Buildering Lunar Colonization
By now you’re probably getting a sense of the expansive character of Buildering: Misbehaving the City, which includes photographs and videos of performative gestures, surreal sculptures that prompt viewers to reinterpret built environments, and documents of actions carried out in the domestic sphere.
But as conceived by exhibition curator Steven Matijcio, the buildering metaphor is so expansive it extends beyond the confines of our planet, as seen in exquisite graphite drawings of structures on the moon by London-based American artist Alison Moffett.
But as remote as their setting is, Moffett’s drawings connect with idealistic visions hatched in Southern California–specifically those of the Case Study House Program pioneered in 1945 to design affordable model homes for returning World War II veterans. (The most famous example, Case Study House No. 22 in the Hollywood Hills, has been featured in countless photo and film shoots. If you ever get the chance to tour the house, do it.)
“As experiments in neo-American residential architecture, 36 houses were commissioned (by such luminaries as Craig Ellwood and Pierre Koenig) with the idealistic ambition to be ‘best suited to the expression of man’s life in the modern world,'” Matijcio writes. “These utopian case studies were scheduled to be built in Southern California with ‘the best materials used in the best possible way,’ but dreams succumb to realities, and few were actually realized.”

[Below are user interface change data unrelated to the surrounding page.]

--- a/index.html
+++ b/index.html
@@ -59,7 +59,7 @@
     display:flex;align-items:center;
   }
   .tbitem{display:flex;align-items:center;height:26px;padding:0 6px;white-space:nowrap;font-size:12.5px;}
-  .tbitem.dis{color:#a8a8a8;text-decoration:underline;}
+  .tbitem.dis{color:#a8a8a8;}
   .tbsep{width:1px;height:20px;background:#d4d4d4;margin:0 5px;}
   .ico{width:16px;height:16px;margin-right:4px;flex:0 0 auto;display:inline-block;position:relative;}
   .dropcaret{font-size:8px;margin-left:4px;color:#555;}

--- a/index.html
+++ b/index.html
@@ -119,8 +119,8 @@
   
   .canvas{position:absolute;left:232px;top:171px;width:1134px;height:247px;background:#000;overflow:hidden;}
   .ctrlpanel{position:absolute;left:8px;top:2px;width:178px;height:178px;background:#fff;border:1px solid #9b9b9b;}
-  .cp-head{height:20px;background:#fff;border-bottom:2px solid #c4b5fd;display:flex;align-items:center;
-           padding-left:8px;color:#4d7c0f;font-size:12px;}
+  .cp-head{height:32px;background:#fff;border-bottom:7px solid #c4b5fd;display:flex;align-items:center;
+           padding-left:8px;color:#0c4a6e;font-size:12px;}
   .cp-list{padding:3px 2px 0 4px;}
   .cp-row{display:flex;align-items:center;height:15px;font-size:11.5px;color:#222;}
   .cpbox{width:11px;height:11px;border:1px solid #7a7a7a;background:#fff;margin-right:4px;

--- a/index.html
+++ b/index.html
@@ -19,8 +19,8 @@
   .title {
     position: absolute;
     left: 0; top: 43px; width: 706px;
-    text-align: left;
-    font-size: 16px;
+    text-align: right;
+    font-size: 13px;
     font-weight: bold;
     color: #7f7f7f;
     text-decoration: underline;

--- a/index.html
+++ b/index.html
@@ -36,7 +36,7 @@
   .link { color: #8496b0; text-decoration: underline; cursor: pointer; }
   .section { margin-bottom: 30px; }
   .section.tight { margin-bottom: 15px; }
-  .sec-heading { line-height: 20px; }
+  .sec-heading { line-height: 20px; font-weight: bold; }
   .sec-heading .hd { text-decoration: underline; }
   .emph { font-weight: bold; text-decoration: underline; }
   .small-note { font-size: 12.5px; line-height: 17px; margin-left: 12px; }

In her Case Study drawings, Moffett, whose grandmother was the first female architect in the southeastern United States, has relocated a number of Case Study Houses to the moon, conflating their utopianism with “the lofty ambition that fueled America’s quest to reach the surface of the moon in the 1960s, as well as the dusty, uninhabitable outpost it turned out to be – deflating dreams of lunar colonization,” Matijcio writes. “Somewhere between starry aspirations and disastrous failure, the Case Study drawings thereby map a future settlement that is simultaneously within our grasp and beyond our reach.”
So if you’re responding to our Buildering Houston challenge with your own artworks reimagining the city in terms of creative misbehavior, remember, there’s no need to confine your proposals to this planet. Consider it one of the perks of living in NASA’s backyard.